-------- DATA FOR PROCESSING --------

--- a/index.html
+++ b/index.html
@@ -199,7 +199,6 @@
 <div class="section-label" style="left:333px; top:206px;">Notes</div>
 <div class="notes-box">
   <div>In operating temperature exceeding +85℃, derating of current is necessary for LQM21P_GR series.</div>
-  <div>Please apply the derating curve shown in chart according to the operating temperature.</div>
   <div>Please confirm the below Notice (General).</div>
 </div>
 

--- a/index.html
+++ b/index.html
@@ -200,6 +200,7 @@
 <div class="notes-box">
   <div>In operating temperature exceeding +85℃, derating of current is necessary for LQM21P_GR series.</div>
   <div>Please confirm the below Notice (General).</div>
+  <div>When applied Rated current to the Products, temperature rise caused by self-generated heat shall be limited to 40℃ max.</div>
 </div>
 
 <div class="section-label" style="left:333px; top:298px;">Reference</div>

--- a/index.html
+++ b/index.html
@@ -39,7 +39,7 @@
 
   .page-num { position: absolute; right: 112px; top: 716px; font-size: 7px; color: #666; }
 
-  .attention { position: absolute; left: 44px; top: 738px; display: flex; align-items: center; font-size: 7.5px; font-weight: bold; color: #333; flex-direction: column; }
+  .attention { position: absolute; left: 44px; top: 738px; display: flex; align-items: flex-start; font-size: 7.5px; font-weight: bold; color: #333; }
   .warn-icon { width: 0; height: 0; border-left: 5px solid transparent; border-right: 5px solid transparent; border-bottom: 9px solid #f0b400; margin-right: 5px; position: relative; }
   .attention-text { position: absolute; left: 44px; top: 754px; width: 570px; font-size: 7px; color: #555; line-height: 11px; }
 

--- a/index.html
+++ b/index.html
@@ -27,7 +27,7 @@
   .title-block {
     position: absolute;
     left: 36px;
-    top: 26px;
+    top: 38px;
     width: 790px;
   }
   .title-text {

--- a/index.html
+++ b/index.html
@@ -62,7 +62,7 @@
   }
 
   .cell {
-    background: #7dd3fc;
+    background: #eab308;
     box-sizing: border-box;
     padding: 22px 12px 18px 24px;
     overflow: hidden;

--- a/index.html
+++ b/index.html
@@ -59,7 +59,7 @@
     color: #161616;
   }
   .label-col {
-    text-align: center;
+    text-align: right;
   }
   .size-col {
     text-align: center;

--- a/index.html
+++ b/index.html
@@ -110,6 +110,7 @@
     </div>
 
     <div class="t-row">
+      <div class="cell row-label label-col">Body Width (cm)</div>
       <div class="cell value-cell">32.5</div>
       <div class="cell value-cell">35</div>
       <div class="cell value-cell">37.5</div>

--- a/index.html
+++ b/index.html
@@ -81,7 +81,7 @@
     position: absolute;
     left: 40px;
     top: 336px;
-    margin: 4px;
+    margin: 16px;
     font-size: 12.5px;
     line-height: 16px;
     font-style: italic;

--------

> _EXERCISE_: Tell me how many lines in the entries contain the string "border", and give nothing besides that number.

> _OUTPUT OF THE EXERCISE_: 2